The freed object is the parent directory inode itself: allocated by
mkdir(2) via ntfs_iget(), then released through call_rcu(i_callback)
that destroy_inode() scheduled when evict_inodes() ran from inside
ntfs_inode_sync_filename().  Re-running the same workload with
mutex_unlock() moved before iput() runs cleanly under KASAN.

Fixes: af0db57d4293 ("ntfs: update inode operations")
Signed-off-by: DaeMyung Kang <charsyam@gmail.com>
Reviewed-by: Hyunchul Lee <hyc.lee@gmail.com>
Signed-off-by: Namjae Jeon <linkinjeon@kernel.org>

ntfs: fix copy length in ntfs_bdev_write() for non-page-aligned start

This is not a normal data I/O hot path.  The single in-tree caller is
the $LogFile emptying path used during read-write mount/remount, and
the bug only becomes visible on NTFS volumes whose cluster_size is
strictly smaller than the kernel's PAGE_SIZE (typically 4 KiB on
x86_64).  Per Microsoft's format command documentation, NTFS supports
allocation unit sizes starting at 512 bytes, so 512 B, 1 KiB and 2 KiB
clusters are uncommon but valid on-disk configurations.  When
cluster_size >= PAGE_SIZE every "start" passed in is page-aligned and
the buggy "from != 0" path is never taken.

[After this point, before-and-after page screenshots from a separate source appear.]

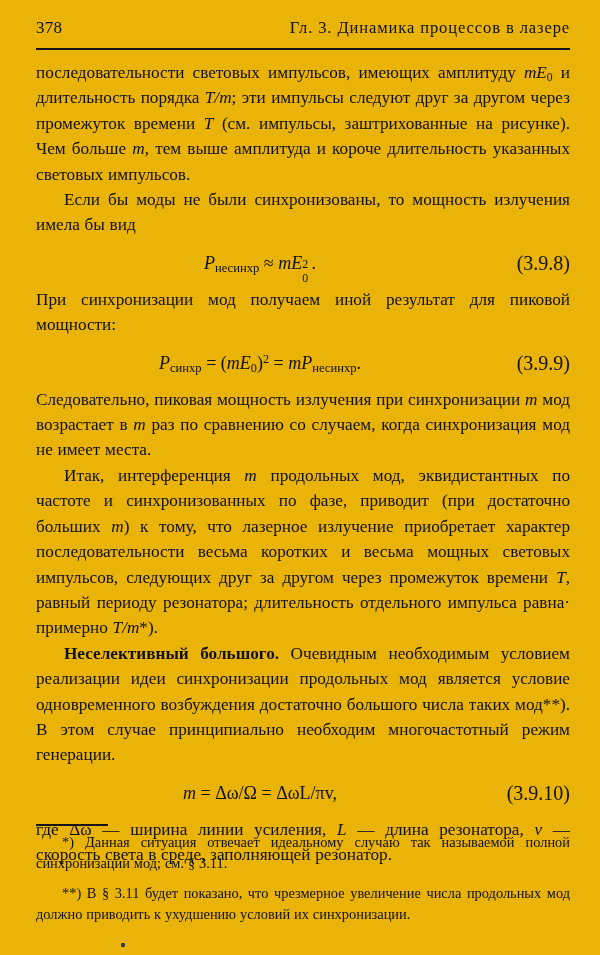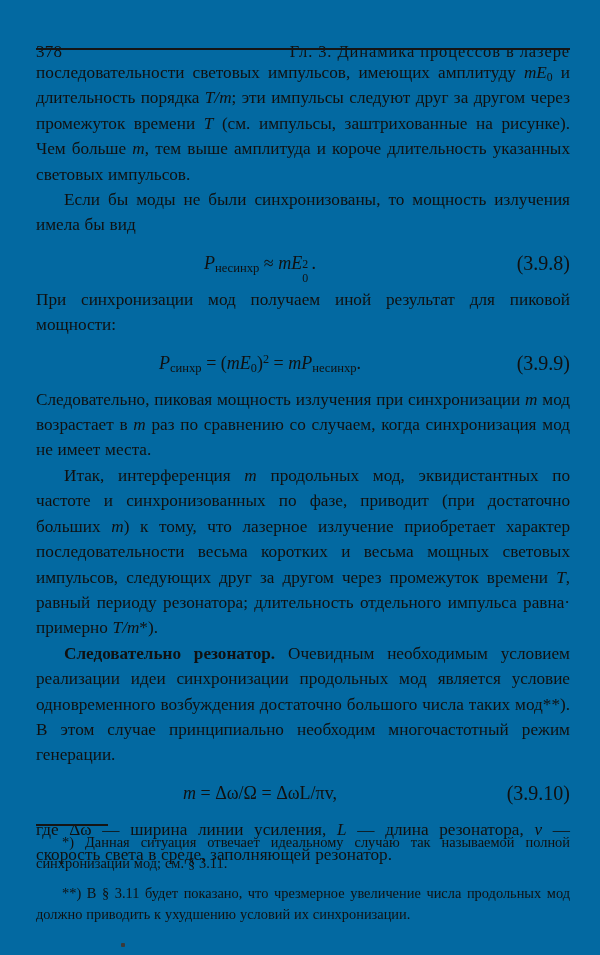--- a/index.html
+++ b/index.html
@@ -20,7 +20,7 @@
     left: 0; top: 0;
     width: 600px;
     height: 955px;
-    background: #0369a1;
+    background: #eab308;
   }
 
   

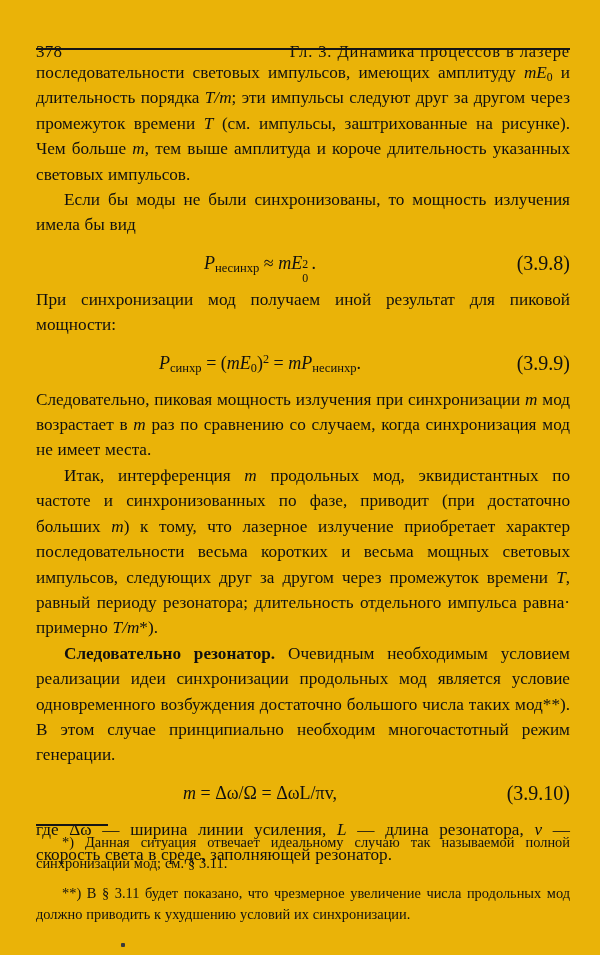--- a/index.html
+++ b/index.html
@@ -41,7 +41,6 @@
   .header .title {
     font-size: 16.5px;
     letter-spacing: 0.9px;
-    margin-top: 24px;
   }
   .header-rule {
     position: absolute;

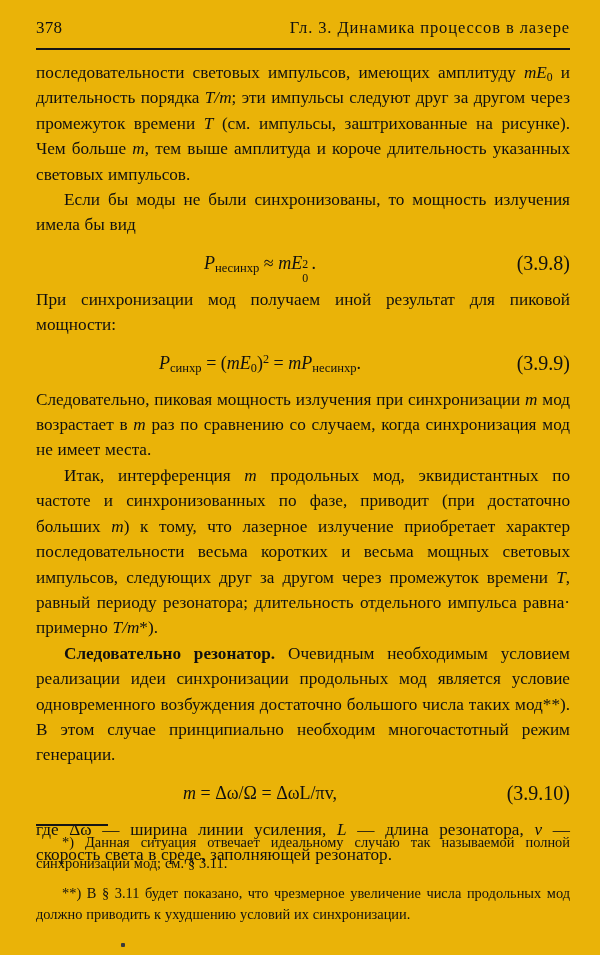--- a/index.html
+++ b/index.html
@@ -201,7 +201,7 @@
 
     <p class="para indent"><span>Итак, интерференция </span><span class="mathvar">m</span><span> продольных мод, эквидистант­ных по частоте и синхронизованных по фазе, приводит (при достаточно больших </span><span class="mathvar">m</span><span>) к тому, что лазерное излучение при­обретает характер последовательности весьма коротких и весьма мощных световых импульсов, следующих друг за другом через промежуток времени </span><span class="mathvar">T</span><span>, равный периоду ре­зонатора; длительность отдельного импульса равна· при­мерно </span><span class="mathvar">T/m</span><span>*).</span></p>
 
-    <p class="para indent"><span class="bd">Следовательно резонатор.</span><span> Очевидным необходимым условием реализации идеи синхронизации продольных мод является условие одновременного возбуждения достаточно большого числа таких мод**). В этом случае принципиаль­но необходим </span><span class="it">многочастотный</span><span> режим генерации.</span></p>
+    <p class="para indent"><span class="bd">Неселективный большого.</span><span> Очевидным необходимым условием реализации идеи синхронизации продольных мод является условие одновременного возбуждения достаточно большого числа таких мод**). В этом случае принципиаль­но необходим </span><span class="it">многочастотный</span><span> режим генерации.</span></p>
 
 
     <div class="eqrow">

ntfs_bdev_write() splits the write across one or more block-device
folios.  Inside the loop, "to" is computed as the *end byte offset*
within the current page (0..PAGE_SIZE), and "from" is the start byte
offset within the page (reset to 0 from the second iteration onward).
The copy length should therefore be "to - from", but the current code
uses "to" directly:

to = min_t(u32, end - offset, PAGE_SIZE);
memcpy_to_folio(folio, from, buf + buf_off, to);
buf_off += to;

When "from != 0" (i.e. "start" is not page-aligned) memcpy_to_folio()
copies "from" extra bytes:

  - it reads "from" bytes past the source buffer into kernel heap;
  - it writes "from" bytes past the requested range into the next part
    of the block-device page (or, if "from + to > PAGE_SIZE", past the
    folio boundary entirely, which trips the VM_BUG_ON inside
    memcpy_to_folio() on CONFIG_DEBUG_VM=y kernels).

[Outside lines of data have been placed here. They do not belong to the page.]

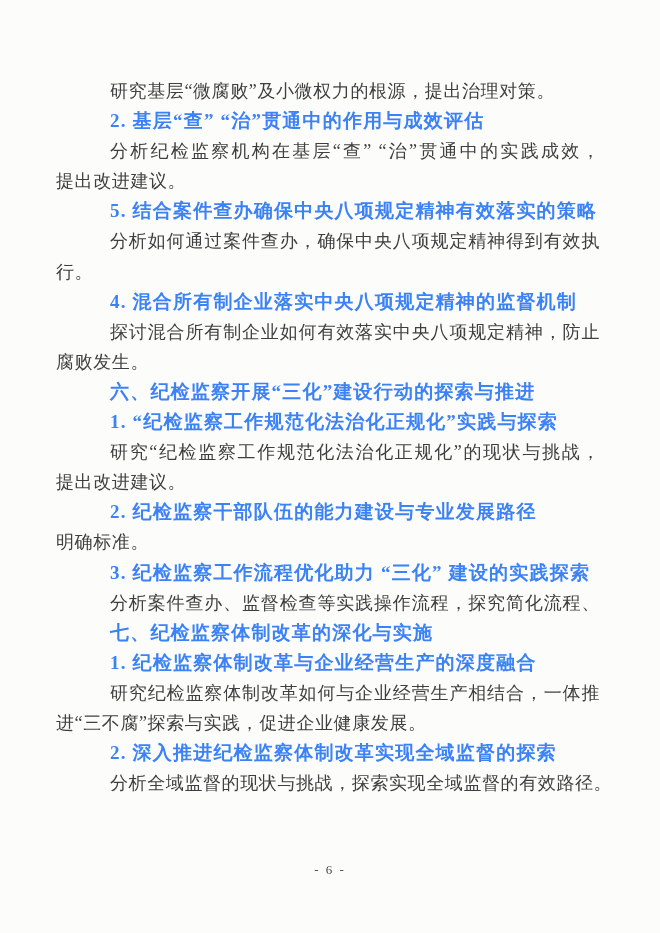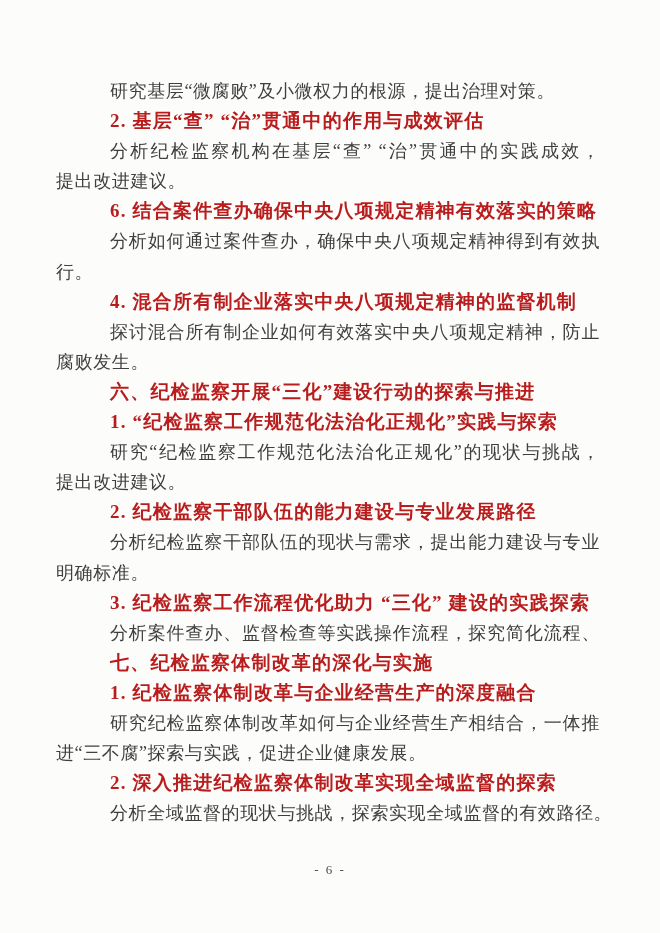--- a/index.html
+++ b/index.html
@@ -30,7 +30,7 @@
     font-weight: bold;
     font-size: 19px;
     letter-spacing: 1.2px;
-    color: #b91c1c;
+    color: #3b82f6;
   }
   .line.first {
     padding-left: 54px;

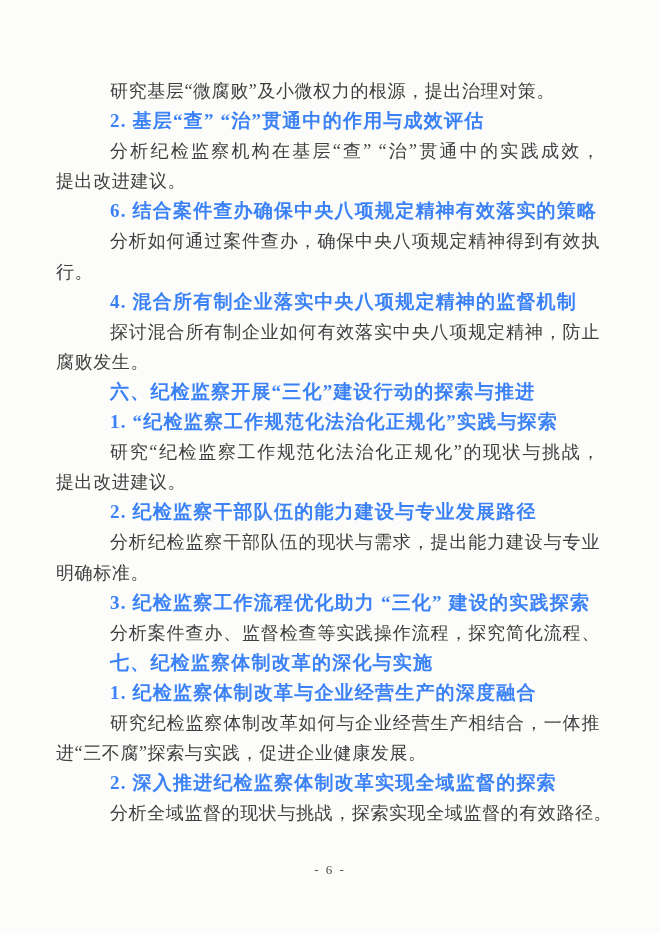--- a/index.html
+++ b/index.html
@@ -63,7 +63,7 @@
     <div class="line heading first">2. 基层“查” “治”贯通中的作用与成效评估</div>
     <div class="line body first fill">分析纪检监察机构在基层“查” “治”贯通中的实践成效，</div>
     <div class="line body">提出改进建议。</div>
-    <div class="line heading first">6. 结合案件查办确保中央八项规定精神有效落实的策略</div>
+    <div class="line heading first">5. 结合案件查办确保中央八项规定精神有效落实的策略</div>
     <div class="line body first fill">分析如何通过案件查办，确保中央八项规定精神得到有效执</div>
     <div class="line body">行。</div>
     <div class="line heading first">4. 混合所有制企业落实中央八项规定精神的监督机制</div>

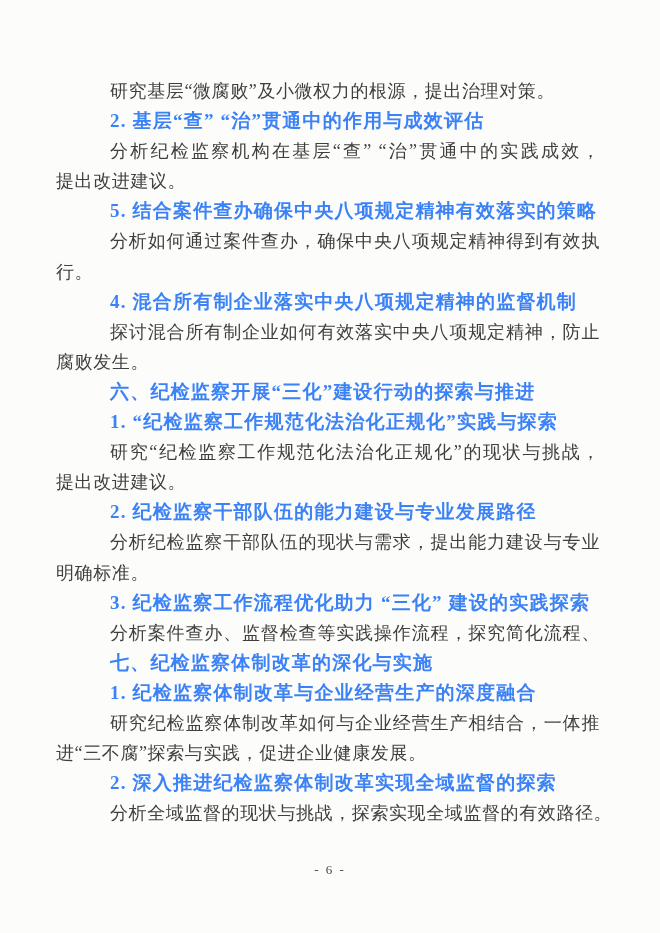--- a/index.html
+++ b/index.html
@@ -74,7 +74,6 @@
     <div class="line body first fill">研究“纪检监察工作规范化法治化正规化”的现状与挑战，</div>
     <div class="line body">提出改进建议。</div>
     <div class="line heading first">2. 纪检监察干部队伍的能力建设与专业发展路径</div>
-    <div class="line body first fill">分析纪检监察干部队伍的现状与需求，提出能力建设与专业</div>
     <div class="line body">明确标准。</div>
     <div class="line heading first">3. 纪检监察工作流程优化助力 “三化” 建设的实践探索</div>
     <div class="line body first fill">分析案件查办、监督检查等实践操作流程，探究简化流程、</div>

"buf_off" is then advanced by the wrong amount, so every subsequent
iteration also reads the source buffer at the wrong offset and writes
the wrong content to disk.

ntfs_empty_logfile() calls

ntfs_bdev_write(sb, empty_buf, NTFS_CLU_TO_B(vol, lcn),
vol->cluster_size);

with empty_buf sized to vol->cluster_size.  On a sub-PAGE_SIZE-cluster
volume, any $LogFile run whose LCN is not aligned to
PAGE_SIZE / cluster_size reaches the non-page-aligned path.  The
over-copy can read beyond empty_buf and overwrite the sectors following
the requested cluster in the block-device page with unrelated kernel
heap contents while $LogFile is being emptied.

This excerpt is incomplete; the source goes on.